[Web page edit records]
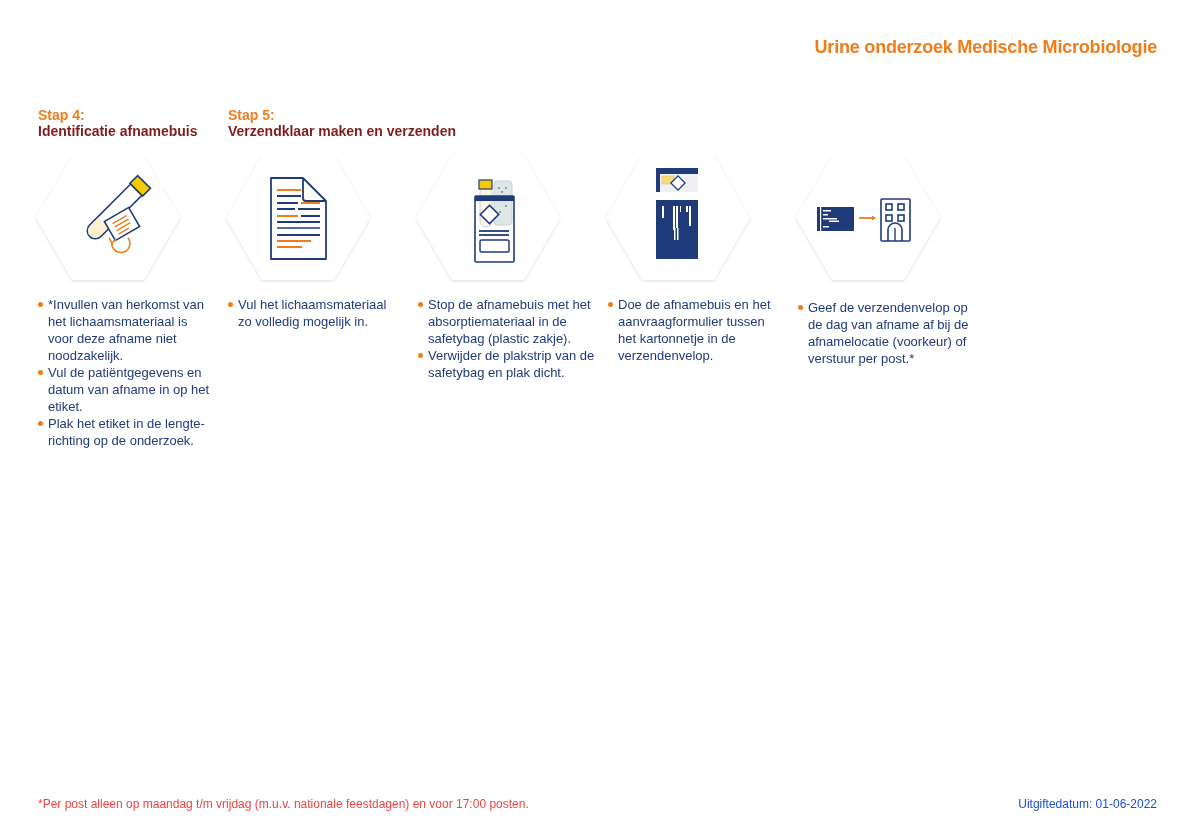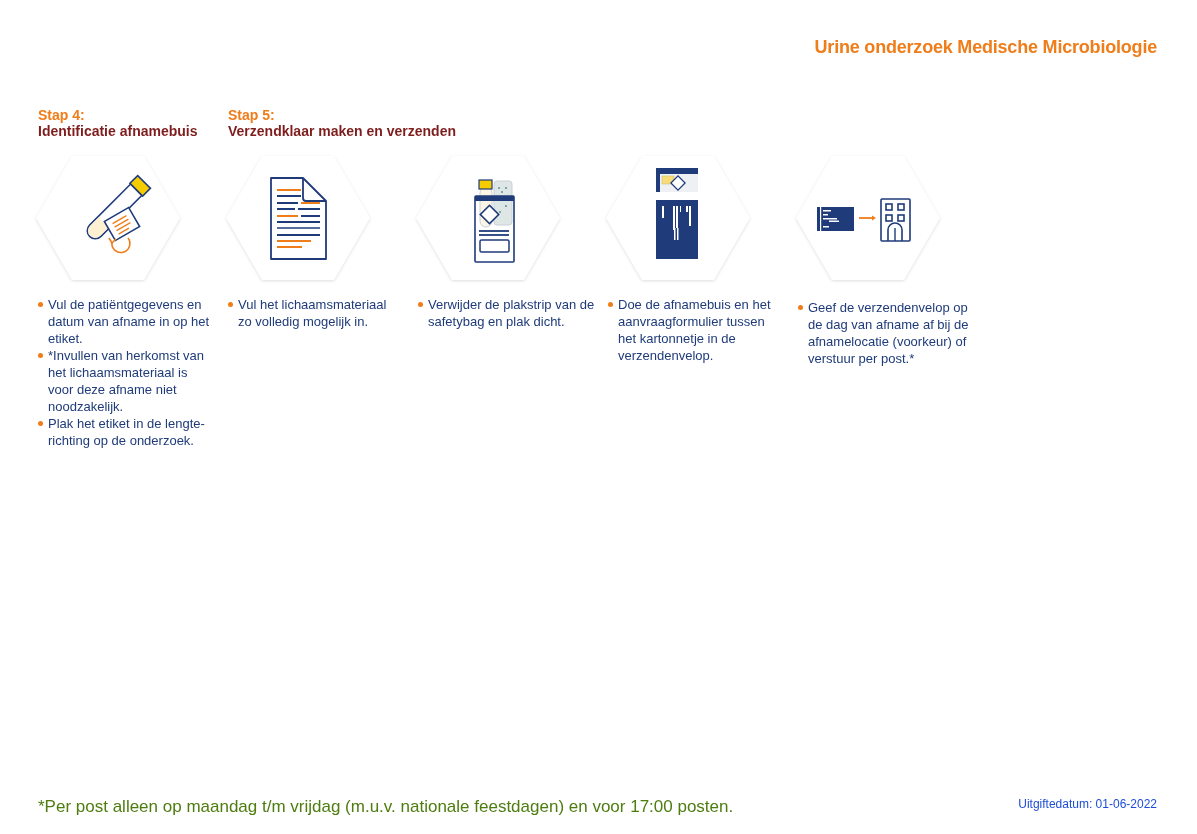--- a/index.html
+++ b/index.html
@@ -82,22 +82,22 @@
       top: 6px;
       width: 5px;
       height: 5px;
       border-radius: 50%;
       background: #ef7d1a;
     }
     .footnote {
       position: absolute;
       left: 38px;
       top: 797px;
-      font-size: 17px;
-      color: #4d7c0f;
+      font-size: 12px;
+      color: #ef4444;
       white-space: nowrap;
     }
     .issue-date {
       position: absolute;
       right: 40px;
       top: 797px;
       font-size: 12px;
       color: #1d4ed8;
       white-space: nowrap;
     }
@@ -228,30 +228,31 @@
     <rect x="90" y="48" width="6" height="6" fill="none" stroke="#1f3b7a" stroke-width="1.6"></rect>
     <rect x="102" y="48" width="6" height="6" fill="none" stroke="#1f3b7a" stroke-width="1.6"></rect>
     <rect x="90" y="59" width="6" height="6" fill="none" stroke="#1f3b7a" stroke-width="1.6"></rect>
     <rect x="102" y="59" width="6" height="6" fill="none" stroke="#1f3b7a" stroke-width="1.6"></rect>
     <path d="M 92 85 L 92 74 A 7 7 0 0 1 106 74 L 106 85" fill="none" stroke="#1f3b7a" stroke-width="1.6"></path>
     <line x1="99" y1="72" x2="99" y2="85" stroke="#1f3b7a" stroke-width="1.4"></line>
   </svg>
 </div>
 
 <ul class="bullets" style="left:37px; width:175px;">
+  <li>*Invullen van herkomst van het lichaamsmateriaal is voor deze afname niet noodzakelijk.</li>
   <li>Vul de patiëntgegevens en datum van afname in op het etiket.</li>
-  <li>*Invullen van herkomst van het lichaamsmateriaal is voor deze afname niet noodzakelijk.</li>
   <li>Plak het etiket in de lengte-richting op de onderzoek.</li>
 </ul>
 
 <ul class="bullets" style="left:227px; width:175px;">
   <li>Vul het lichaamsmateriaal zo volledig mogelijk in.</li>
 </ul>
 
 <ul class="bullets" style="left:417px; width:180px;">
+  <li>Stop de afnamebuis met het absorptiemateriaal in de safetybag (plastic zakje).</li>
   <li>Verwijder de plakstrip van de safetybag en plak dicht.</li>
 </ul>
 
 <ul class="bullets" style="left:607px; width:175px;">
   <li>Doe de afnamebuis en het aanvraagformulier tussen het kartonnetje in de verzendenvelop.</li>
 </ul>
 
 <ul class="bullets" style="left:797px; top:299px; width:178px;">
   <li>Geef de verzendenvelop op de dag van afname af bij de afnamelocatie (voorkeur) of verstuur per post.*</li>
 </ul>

---

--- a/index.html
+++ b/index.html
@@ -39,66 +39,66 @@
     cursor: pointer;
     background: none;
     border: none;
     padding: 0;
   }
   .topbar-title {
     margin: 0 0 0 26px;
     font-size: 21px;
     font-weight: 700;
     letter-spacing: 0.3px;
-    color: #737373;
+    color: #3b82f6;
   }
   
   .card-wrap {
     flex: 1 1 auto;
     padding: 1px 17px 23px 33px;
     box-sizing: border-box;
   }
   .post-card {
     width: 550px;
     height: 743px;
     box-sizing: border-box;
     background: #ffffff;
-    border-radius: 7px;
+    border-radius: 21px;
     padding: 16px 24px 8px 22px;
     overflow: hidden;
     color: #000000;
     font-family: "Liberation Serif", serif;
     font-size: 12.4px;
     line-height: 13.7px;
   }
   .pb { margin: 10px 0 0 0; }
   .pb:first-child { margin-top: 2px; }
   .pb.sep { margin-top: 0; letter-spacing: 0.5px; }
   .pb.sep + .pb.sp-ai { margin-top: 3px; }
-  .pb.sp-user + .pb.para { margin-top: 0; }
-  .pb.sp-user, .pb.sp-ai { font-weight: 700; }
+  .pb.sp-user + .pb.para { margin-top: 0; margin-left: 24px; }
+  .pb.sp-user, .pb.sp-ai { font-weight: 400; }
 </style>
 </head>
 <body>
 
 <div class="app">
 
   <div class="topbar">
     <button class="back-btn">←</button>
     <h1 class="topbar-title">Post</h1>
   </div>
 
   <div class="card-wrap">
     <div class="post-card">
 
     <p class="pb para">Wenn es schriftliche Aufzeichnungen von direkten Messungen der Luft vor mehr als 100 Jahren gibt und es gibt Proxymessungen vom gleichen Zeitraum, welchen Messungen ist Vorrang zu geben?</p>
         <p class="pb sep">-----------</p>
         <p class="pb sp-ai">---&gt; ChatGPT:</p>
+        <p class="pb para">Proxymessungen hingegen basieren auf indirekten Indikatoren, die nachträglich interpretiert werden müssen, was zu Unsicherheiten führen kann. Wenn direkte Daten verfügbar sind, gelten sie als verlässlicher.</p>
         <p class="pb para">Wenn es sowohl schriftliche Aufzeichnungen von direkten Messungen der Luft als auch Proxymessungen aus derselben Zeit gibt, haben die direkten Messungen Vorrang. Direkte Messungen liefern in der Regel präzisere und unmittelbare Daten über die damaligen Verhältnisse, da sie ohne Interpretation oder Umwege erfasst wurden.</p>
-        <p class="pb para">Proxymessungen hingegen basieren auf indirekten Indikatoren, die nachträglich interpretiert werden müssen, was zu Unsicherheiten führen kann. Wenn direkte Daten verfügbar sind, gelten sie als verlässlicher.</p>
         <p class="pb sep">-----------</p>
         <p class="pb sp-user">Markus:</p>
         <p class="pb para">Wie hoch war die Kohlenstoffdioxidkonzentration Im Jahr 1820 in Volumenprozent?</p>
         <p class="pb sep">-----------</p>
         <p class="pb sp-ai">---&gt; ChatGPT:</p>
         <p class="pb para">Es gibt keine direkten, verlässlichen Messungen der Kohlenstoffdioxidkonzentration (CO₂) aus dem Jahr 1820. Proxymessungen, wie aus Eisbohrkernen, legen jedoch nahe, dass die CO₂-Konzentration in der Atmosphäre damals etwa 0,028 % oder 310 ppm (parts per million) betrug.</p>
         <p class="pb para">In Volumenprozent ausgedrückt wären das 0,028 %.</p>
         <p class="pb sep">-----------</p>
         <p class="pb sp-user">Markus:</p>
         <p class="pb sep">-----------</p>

...

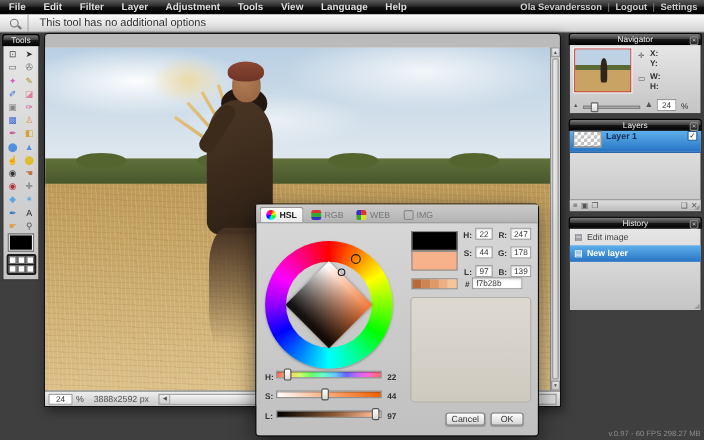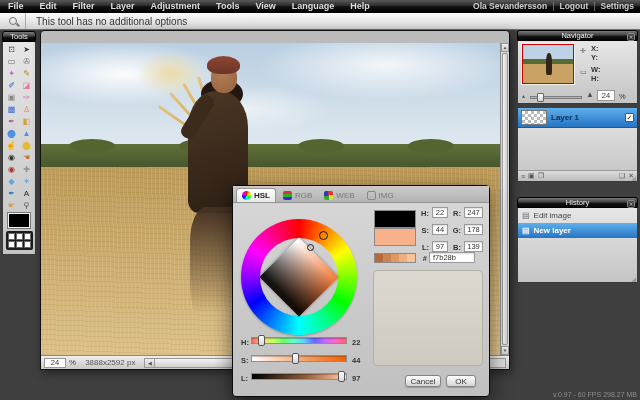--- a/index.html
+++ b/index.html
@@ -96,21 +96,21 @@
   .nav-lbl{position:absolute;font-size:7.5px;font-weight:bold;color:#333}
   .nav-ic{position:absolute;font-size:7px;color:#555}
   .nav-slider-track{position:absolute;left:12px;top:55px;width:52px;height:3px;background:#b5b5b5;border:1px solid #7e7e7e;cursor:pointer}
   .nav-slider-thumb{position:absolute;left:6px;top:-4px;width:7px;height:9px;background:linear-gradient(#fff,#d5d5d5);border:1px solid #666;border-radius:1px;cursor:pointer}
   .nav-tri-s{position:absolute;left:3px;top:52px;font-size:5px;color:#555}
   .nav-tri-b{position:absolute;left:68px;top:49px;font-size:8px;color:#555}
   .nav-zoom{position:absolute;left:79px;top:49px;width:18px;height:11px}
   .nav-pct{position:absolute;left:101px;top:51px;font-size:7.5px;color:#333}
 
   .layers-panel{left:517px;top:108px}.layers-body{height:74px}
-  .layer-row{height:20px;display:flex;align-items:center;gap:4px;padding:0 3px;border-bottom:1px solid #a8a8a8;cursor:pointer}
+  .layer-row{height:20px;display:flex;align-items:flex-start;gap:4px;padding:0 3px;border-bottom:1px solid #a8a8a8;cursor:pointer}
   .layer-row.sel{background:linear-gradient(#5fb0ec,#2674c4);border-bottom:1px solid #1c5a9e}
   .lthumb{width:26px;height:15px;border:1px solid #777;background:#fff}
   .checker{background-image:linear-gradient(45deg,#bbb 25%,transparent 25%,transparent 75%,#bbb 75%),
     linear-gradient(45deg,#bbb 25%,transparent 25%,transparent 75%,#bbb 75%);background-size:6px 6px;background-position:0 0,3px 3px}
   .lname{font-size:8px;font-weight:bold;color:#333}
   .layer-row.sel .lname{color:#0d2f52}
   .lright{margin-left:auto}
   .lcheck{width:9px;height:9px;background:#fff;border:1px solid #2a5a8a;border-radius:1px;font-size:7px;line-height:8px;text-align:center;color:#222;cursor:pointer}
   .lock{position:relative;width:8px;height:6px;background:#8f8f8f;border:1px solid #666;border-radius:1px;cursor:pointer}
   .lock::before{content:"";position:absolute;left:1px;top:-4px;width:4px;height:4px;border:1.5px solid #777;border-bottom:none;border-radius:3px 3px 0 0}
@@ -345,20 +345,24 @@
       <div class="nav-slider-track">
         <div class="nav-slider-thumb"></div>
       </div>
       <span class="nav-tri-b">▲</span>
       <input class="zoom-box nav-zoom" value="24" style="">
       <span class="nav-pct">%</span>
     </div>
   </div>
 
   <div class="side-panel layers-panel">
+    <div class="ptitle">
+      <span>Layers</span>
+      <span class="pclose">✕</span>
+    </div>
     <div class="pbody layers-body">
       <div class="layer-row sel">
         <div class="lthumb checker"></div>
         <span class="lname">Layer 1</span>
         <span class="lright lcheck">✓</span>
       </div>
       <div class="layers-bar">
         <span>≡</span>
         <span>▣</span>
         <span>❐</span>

▶ [EXERCISE GOAL]:
What lines in the entries above hold "rect"? Copy every one.

▶ [COMPLETED EXERCISE]:
     <rect x="90" y="48" width="6" height="6" fill="none" stroke="#1f3b7a" stroke-width="1.6"></rect>
     <rect x="102" y="48" width="6" height="6" fill="none" stroke="#1f3b7a" stroke-width="1.6"></rect>
     <rect x="90" y="59" width="6" height="6" fill="none" stroke="#1f3b7a" stroke-width="1.6"></rect>
     <rect x="102" y="59" width="6" height="6" fill="none" stroke="#1f3b7a" stroke-width="1.6"></rect>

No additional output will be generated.